Or use the MAX() aggregate function to filter groups by setting the maximum value of a certain column:
SELECT cost
FROM transactions
GROUP BY user_id
HAVING max(cost) < 100
MIN() aggregate function allows you to do the opposite, set the minimum limit for each group’s values:
SELECT cost
FROM transactions
GROUP BY user_id
HAVING min(cost) > 20
5 Interview questions on Postgres Aggregate Functions
Let’s explore actual interview questions where you need to use aggregate functions to find the answer.
AVG() Question: Cities With The Most Expensive Homes
In this interview question, candidates have to work with data of home listings on the Zillow marketplace. It is marked as ‘Medium’ difficulty.
Interview Question Date: December 2020
Write a query that identifies cities with higher than average home prices when compared to the national average. Output the city names.
Link to the question: https://platform.stratascratch.com/coding/10315-cities-with-the-most-expensive-homes
Understand the Question
Candidates are asked to find and compare the average price of homes in each city and the entire country. The task is to determine cities where the cost of properties tends to be higher than the national average.
We’re going to use the AVG() aggregate function to find averages for each city and the entire country. We will have to somehow set a condition and only return values that satisfy it.
Analyze data
Looking at available data can help you wrap your head around the question and plan your logical approach.
All the information you need to answer this question is contained within one zillow_transactions table with five columns:
- The id column contains a number to identify each listing.
- The state and city columns store information about property location.
- The street_address column is a more specific indicator of property location.
- Because the question tells us to calculate average prices, it’s safe to assume that we’ll be working with the mkt_price column, which contains numerical values that stand for home prices in dollars.
StrataScratch also allows you to preview actual tables filled with data.
zillow_transactions table
id | state | city | street_address | mkt_price |
---|---|---|---|---|
1 | NY | New York City | 66 Trout Drive | 449761 |
2 | NY | New York City | Atwater | 277527 |
3 | NY | New York City | 58 Gates Street | 268394 |
4 | NY | New York City | Norcross | 279929 |
5 | NY | New York City | 337 Shore Ave. | 151592 |
As we predicted, mkt_price contains numerical values that stand for the price of the home in dollars.
In the preview, we only see records of listings with a city value of ‘New York City’. It’s safe to assume that the table lists homes from other cities as well.
State, listing id, and specific address values are not important for solving this question.
Plan your approach
To answer this question, we have to calculate average home prices for each city and the average price of homes in all cities in the US.

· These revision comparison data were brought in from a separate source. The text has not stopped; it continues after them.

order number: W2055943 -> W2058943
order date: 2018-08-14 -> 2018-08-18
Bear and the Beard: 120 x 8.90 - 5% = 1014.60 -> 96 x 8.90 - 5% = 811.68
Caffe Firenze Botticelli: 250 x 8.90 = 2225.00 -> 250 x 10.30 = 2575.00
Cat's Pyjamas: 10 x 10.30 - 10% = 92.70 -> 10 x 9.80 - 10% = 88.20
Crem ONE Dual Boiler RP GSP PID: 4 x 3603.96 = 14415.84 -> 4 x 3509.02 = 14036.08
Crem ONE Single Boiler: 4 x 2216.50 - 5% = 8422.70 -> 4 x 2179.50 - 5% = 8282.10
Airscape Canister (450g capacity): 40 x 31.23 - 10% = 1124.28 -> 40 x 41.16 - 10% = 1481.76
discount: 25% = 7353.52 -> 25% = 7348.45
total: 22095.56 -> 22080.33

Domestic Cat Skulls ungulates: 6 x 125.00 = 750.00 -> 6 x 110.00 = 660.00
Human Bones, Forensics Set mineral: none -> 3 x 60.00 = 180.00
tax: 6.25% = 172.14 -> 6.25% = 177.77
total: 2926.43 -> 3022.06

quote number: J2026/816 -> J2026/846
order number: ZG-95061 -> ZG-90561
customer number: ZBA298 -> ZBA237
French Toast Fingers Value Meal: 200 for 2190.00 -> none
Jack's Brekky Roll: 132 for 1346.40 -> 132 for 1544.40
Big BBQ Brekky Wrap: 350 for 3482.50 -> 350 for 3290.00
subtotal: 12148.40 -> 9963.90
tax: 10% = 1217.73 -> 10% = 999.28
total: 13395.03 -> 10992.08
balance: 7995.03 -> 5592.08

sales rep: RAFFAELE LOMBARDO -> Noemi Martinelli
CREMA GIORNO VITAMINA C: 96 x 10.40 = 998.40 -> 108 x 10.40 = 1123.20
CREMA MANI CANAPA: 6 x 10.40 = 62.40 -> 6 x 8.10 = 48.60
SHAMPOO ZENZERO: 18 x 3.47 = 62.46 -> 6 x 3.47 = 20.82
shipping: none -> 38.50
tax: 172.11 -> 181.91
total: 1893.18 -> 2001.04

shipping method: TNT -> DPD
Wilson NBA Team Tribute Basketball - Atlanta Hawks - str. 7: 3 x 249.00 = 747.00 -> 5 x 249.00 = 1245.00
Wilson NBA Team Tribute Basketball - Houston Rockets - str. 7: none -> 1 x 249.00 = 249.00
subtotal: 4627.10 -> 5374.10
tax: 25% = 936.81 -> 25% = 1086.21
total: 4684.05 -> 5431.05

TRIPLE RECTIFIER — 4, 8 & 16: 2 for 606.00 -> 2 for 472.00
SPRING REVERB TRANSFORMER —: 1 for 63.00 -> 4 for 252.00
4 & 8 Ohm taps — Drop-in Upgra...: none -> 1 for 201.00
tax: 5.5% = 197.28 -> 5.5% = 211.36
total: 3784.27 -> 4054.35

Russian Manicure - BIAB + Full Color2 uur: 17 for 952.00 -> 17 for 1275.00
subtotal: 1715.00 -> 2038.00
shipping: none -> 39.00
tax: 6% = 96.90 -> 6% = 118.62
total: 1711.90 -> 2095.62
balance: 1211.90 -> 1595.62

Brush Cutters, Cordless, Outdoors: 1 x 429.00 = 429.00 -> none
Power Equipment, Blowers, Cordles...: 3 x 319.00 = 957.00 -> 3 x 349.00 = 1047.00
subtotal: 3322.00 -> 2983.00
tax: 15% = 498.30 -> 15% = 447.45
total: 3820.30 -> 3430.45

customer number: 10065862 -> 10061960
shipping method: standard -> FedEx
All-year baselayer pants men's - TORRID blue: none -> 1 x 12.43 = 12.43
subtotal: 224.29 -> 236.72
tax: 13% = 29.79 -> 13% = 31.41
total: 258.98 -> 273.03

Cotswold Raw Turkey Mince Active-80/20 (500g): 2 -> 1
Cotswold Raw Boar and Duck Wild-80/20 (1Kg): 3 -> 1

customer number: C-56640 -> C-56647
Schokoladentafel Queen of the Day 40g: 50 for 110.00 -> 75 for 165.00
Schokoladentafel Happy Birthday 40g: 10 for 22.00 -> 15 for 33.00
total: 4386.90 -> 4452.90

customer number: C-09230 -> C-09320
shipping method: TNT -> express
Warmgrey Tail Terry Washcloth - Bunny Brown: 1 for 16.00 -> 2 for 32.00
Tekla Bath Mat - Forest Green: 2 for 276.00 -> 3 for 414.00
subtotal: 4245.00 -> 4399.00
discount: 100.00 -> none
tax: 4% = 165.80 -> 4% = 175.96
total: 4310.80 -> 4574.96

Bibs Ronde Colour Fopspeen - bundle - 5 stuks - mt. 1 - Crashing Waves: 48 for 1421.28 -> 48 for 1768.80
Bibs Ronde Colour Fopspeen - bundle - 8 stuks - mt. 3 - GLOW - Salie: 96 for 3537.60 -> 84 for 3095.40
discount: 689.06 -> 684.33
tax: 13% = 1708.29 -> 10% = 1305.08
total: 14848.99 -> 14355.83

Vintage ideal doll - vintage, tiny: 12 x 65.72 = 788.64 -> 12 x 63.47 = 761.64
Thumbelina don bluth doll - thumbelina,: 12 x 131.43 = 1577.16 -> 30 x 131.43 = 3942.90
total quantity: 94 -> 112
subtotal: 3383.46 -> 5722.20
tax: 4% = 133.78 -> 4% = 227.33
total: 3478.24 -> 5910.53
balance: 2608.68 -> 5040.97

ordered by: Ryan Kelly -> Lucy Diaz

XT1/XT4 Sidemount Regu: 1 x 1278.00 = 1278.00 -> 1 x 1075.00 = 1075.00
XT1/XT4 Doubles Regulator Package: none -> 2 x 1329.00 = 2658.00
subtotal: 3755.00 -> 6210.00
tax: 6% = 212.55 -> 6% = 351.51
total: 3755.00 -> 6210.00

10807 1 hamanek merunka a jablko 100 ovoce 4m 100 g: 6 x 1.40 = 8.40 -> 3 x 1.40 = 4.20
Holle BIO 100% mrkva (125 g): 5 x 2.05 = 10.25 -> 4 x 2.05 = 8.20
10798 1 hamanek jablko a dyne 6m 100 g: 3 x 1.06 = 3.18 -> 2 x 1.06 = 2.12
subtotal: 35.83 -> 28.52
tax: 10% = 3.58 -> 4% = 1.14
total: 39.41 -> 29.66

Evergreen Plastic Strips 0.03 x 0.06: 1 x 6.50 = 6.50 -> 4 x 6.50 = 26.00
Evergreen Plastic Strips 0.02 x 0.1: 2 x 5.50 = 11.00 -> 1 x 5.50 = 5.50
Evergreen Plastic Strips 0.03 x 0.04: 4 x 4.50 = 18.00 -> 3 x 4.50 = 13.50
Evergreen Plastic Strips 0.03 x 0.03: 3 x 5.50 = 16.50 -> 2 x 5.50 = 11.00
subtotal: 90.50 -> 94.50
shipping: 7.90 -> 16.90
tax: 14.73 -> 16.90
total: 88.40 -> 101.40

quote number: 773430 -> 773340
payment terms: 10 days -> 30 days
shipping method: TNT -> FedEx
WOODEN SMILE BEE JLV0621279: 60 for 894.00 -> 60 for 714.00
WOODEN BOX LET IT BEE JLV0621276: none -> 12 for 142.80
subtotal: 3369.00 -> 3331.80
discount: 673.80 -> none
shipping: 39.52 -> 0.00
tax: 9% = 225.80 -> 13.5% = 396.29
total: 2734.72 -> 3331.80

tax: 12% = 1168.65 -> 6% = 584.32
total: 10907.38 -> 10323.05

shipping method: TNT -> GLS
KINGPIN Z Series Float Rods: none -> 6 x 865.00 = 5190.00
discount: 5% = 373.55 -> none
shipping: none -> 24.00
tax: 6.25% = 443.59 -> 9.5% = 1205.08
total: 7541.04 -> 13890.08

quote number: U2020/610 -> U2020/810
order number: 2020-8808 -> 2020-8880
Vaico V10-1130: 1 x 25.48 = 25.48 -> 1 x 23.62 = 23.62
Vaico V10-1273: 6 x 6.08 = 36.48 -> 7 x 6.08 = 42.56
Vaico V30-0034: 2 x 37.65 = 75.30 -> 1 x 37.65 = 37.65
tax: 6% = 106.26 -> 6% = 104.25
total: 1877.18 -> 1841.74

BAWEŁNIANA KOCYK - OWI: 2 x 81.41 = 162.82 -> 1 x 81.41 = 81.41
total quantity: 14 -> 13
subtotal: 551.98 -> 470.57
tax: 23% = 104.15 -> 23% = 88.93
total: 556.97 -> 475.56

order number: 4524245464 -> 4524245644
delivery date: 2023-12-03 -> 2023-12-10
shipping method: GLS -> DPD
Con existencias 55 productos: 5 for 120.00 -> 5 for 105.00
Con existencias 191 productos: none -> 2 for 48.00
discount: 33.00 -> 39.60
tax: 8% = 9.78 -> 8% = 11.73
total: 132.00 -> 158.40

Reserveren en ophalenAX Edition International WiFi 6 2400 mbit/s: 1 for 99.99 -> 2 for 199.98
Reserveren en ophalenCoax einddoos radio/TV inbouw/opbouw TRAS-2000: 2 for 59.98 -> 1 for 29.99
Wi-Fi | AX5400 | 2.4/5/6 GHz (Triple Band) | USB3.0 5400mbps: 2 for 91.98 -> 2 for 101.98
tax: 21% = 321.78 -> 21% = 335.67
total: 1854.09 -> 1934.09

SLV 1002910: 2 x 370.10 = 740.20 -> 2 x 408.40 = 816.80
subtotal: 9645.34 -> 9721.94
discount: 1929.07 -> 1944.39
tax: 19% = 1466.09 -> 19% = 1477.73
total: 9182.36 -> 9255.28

We are going to work with values in the city and mkt_price columns.
We need to separate rows into groups to calculate the average price of homes in each city using the AVG() aggregate function.
To calculate the national average, we simply pass the entire mkt_price column as an argument to the AVG() aggregate function.
Finally, we will set a condition to return cities with higher than the national average.
Write Code
Now, let’s write code to follow our plan.
Step 1: Get the list of all cities
Let’s use a simple SELECT * FROM statement to retrieve the list of all cities in the table.
SELECT city
FROM zillow_transactions a
We also give the table zillow_transactions a shorthand name of a so that we can easily reference it later.
Step 2: Group rows
We use the GROUP BY statement to create a group of rows, one for each city.
SELECT city
FROM zillow_transactions a
GROUP BY city
Step 3: Set up a condition
Next, we need to use the HAVING clause to filter groups (cities) based on a condition.
SELECT city
FROM zillow_transactions a
GROUP BY city
HAVING avg(a.mkt_price) >
(SELECT avg(mkt_price)
FROM zillow_transactions)
We use the AVG() aggregate function two times.
Once to calculate the average mkt_price value for each city.
avg(a.mkt_price)
This function will find the average price of homes in each city.
Next, we find the average price of all homes in the US.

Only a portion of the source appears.